Let’s look at an example.  Say that I design a “BI architecture” – an architecture that deals with the way information is spread and used in the organization. Part of my BI architecture concerns the way data moves from operational systems to intelligence systems – the ETL process. As my organization is light on knowledge workers, we envision a mostly management-centred intelligence systems that aims at monthly reports. For efficiency reasons, the choice is made to only move through the ETL process once a month as well.
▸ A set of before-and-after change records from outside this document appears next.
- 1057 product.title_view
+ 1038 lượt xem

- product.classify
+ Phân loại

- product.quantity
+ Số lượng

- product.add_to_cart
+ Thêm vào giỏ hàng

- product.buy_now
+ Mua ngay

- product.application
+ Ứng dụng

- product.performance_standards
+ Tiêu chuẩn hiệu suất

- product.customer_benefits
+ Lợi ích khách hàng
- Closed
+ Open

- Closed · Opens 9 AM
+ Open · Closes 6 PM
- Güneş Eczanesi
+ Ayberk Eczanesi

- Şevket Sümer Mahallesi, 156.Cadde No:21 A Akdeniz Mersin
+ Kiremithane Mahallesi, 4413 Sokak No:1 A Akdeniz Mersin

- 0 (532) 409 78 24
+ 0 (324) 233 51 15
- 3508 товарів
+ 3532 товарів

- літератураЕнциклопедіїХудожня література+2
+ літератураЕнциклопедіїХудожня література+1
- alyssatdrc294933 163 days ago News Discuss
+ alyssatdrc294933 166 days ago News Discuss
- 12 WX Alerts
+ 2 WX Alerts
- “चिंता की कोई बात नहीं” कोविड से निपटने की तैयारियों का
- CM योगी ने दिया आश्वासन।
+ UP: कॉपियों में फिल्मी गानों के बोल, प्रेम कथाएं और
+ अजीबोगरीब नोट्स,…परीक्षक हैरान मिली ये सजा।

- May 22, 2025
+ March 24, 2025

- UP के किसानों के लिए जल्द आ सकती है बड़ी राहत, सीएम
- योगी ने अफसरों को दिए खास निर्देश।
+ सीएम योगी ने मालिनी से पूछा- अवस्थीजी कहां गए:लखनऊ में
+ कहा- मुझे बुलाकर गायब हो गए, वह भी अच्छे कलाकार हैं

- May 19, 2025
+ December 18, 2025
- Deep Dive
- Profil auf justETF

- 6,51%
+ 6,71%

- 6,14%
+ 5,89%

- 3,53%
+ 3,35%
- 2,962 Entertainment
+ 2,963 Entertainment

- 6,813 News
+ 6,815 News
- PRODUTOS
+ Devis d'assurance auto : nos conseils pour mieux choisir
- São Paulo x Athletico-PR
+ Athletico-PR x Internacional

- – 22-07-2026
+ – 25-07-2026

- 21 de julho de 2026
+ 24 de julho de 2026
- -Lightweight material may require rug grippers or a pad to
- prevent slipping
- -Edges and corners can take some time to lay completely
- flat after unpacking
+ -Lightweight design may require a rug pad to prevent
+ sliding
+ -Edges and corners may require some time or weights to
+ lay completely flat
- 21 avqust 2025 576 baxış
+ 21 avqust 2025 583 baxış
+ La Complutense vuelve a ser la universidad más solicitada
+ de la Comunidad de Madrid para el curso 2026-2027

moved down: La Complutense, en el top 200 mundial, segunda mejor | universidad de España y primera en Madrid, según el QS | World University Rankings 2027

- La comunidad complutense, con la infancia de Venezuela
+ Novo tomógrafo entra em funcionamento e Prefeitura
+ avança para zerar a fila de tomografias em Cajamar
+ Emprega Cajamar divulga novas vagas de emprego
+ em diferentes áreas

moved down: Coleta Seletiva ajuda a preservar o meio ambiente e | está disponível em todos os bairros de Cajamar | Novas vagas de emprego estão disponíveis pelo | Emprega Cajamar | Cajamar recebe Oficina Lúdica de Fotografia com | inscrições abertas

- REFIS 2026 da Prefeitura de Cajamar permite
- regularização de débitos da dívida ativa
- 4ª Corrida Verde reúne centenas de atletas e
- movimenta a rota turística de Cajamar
At the same time, a process architecture is set up separately. At the foundation of this architecture is a process redesign effort in which more responsibilities are given to the workers executing the process. In essence, the process architecture envisions a shift to knowledge workers. Of course, these knowledge workers will need more and more recent information; preferably real-time. Unfortunately, our new BI architecture will not be able to supply this.

While this might be a fairly simple and straightforward example, reality offers far more complex situations, with many more aspects, consequences and subject areas that will have an influence on each other. It is, of course, undesirable (and impossible) to consider the entire organization every time you wish to make a slight change in one aspect. Preferably, that’s the role of enterprise architecture: to lay down the degrees of freedom for the more concrete architectures to operate in. But if those boundaries are not set, at the very least an architect can consider how their own choices influence the options left in other architectures to achieve the goals and implement the strategy of the organization as a whole.

I guess it all comes down to the same basic thing again, doesn’t it? Communicate, share & cooperate!